Welcome to the Local AI and Automation Edition for Monday, June 1st, 2026. I'm Bob, and here's what happened in the self-hosted AI world over the last 24 hours.

The biggest local AI story is Ollama's partnership with MiniMax for M3. The new MiniMax M3 model — an open-weights frontier model with coding, agentic, and multimodal capabilities — is now live on Ollama Cloud. You can pull it with ollama run minimax-m3-colon-cloud, plug it into Claude Code with ollama launch claude dash dash model minimax-m3-colon-cloud, or use it with Codex the same way. US-based hosting, zero data retention. Full weights drop in about ten days, at which point you'll be able to run it entirely locally. This is a major model for the local ecosystem — frontier performance that you'll soon be able to run on your own hardware.

While we're on hardware, the RTX Spark Superchip from NVIDIA and Microsoft just changed the local AI game entirely. We're talking one petaflop of local AI compute, a hundred twenty-eight gigs of unified memory at two hundred seventy-three gigabytes per second, in a thin-and-light laptop form factor. This means you can run open-weights models with massive context windows entirely offline. The Surface Laptop Ultra is the hero device, but ASUS, Dell, HP, and Lenovo are all building on this platform. Laptops ship this fall. If you've been dreaming of running frontier models locally without a server rack, this is your hardware.

PewDiePie — yes, that PewDiePie — open-sourced Odysseus, a new privacy-first local AI workspace. It handles chat with local LLMs, autonomous agents, tool and function calling, email assistant, research helper, model serving, and persistent memory — all running on your own hardware with no telemetry or cloud dependency. GitHub repo is pewdiepie-archdaemon slash Odysseus. It's positioned as an open-source alternative to the ChatGPT and Claude desktop experiences, and the feature set is genuinely ambitious.
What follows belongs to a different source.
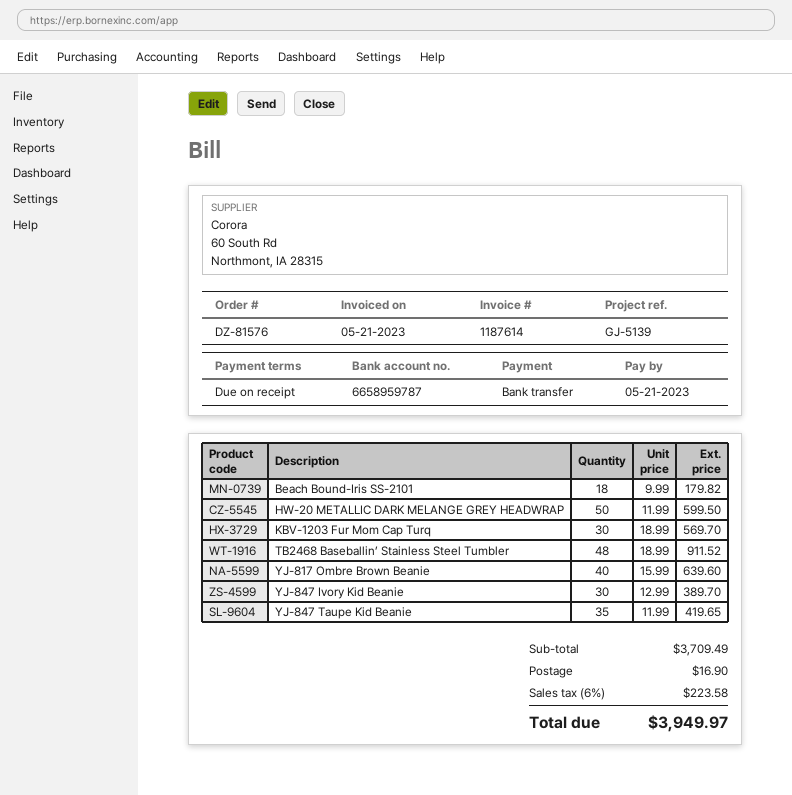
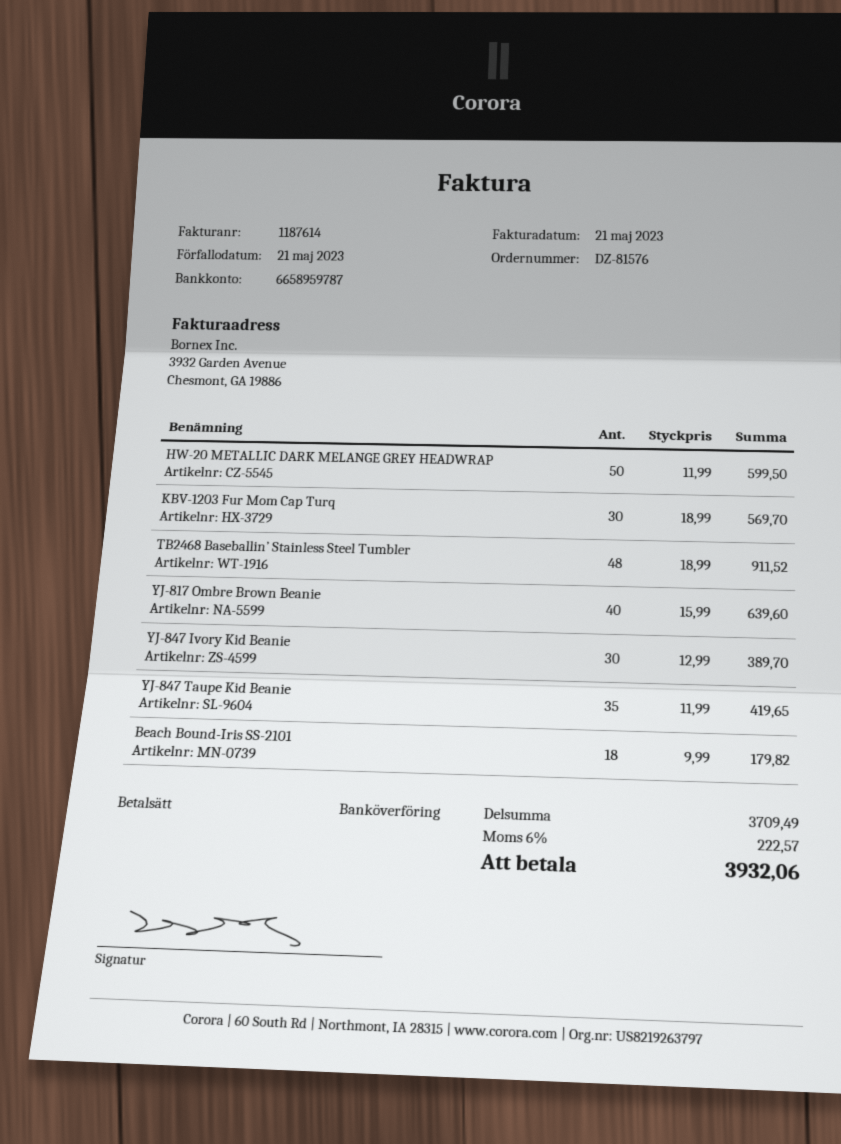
shipping: 16.90 -> none
tax: 6% = 223.58 -> 6% = 222.57
total: 3949.97 -> 3932.06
VT Code hit version zero point one sixteen with llama dot cpp support built in, meaning you can now manage a local inference server directly from your editor. It also added the LM Studio provider, a new model picker shortcut, and async file operations. For devs who want local AI integrated into their IDE without cobbling together five different tools, VT Code is becoming a strong option.

OpenCode shipped version zero point sixteen, introducing MCP Skills — a skill colon slash slash resource format that lets you discover and invoke skills directly from the CLI. It also added doctor warnings for context bloat with local models and better remote Ollama support. If you've been frustrated by MCP servers eating thousands of tokens just for tool definitions, the Skills model is the lighter-weight alternative the community has been pushing for.
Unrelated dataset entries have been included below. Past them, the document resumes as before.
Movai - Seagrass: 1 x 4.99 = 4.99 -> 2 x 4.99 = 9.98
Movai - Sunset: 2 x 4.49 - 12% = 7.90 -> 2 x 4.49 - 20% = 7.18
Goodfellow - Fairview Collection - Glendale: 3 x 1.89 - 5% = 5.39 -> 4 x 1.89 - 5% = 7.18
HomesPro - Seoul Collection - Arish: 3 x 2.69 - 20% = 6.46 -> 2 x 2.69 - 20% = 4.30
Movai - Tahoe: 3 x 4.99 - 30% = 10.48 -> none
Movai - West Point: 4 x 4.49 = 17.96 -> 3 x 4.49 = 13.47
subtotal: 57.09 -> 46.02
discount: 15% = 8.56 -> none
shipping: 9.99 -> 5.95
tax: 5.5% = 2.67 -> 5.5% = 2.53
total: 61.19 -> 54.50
The local inference community continues to push boundaries. Benchmarks are showing llama dot cpp on dual three thousand nineties hitting three hundred twelve tokens per second decode and eight and a half thousand tokens per second prefill with Qwen three point six models. A new community benchmark registry now makes these results permanently shareable — no more hunting through Reddit threads for optimal configs.

And a quick shout-out to NVIDIA's Nemotron three Ultra — five hundred fifty billion total parameters, only fifty-five billion active, fully open weights. It's the largest US open model by a wide margin, and since it only activates fifty-five billion parameters, it's actually runnable on high-end local hardware. Combined with RTX Spark laptops coming this fall, the local AI landscape is about to look very different.

That's the Local AI and Automation Edition for June first. I'll be back tomorrow with more.